* INFORMATION SUPPLIED *
═══

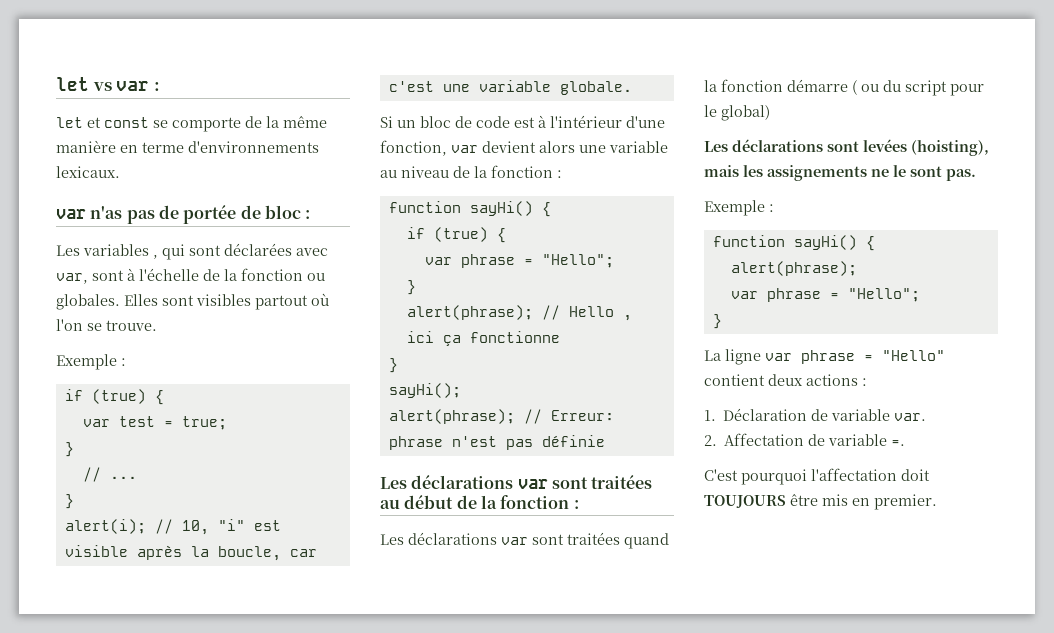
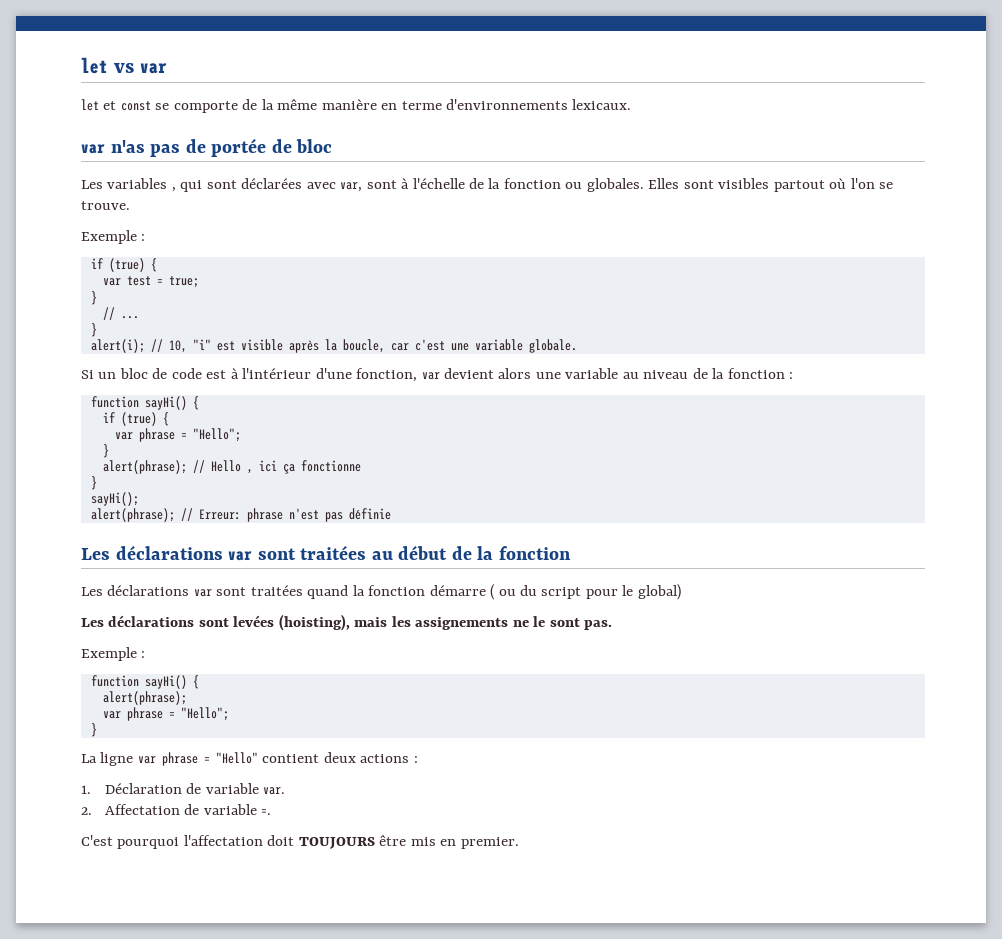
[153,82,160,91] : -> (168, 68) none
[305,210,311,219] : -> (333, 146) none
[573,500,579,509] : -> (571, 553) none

═══

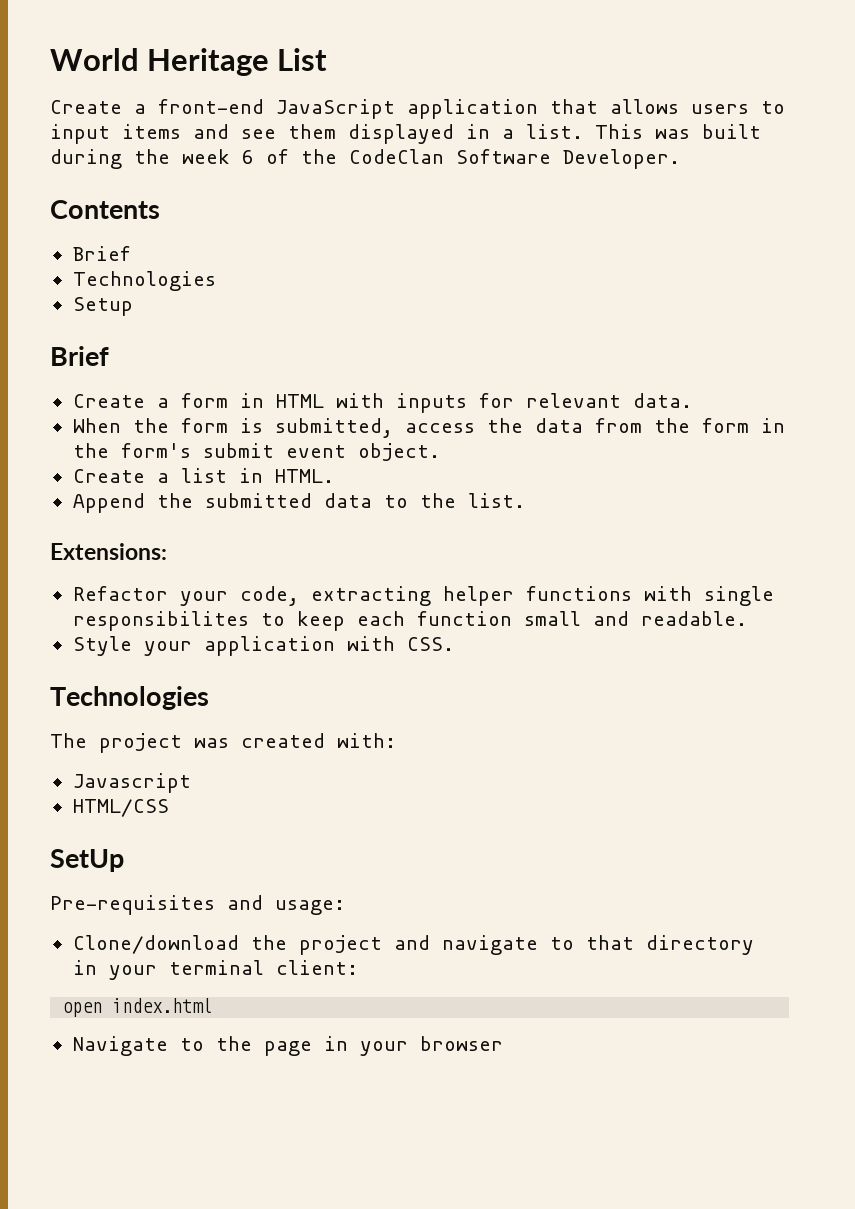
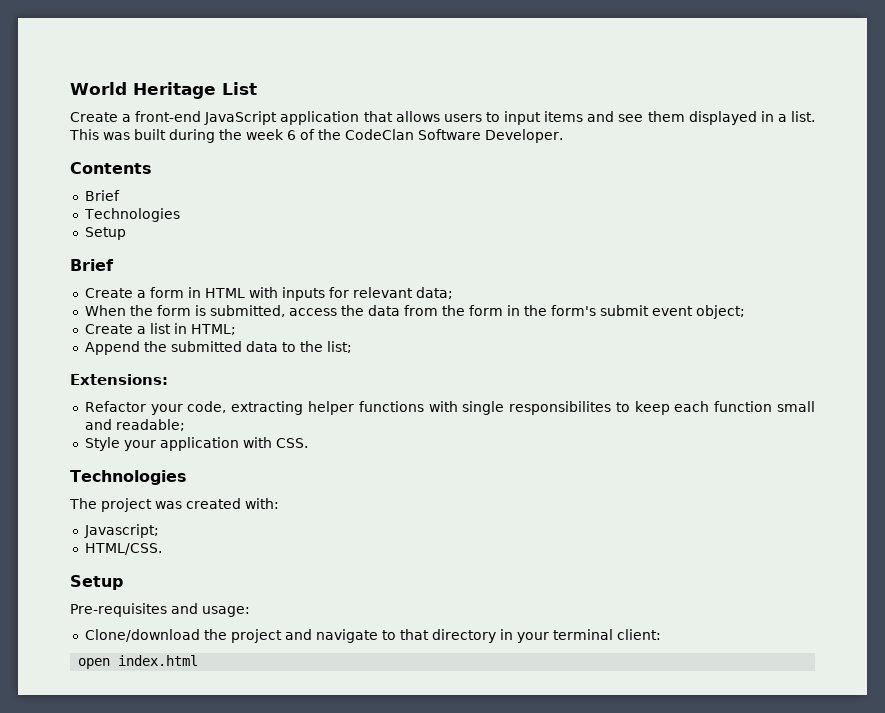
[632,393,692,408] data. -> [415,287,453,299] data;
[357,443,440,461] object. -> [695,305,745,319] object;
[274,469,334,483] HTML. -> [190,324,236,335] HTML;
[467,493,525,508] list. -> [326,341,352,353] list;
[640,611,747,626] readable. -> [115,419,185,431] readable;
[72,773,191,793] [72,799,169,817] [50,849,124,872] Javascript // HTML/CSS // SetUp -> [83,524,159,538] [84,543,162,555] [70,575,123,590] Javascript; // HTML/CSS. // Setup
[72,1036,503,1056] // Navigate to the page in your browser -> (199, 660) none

═══

* TASK PROMPT *
Write only the number of lines in the records that contain the string "none".

* OUTPUT *
4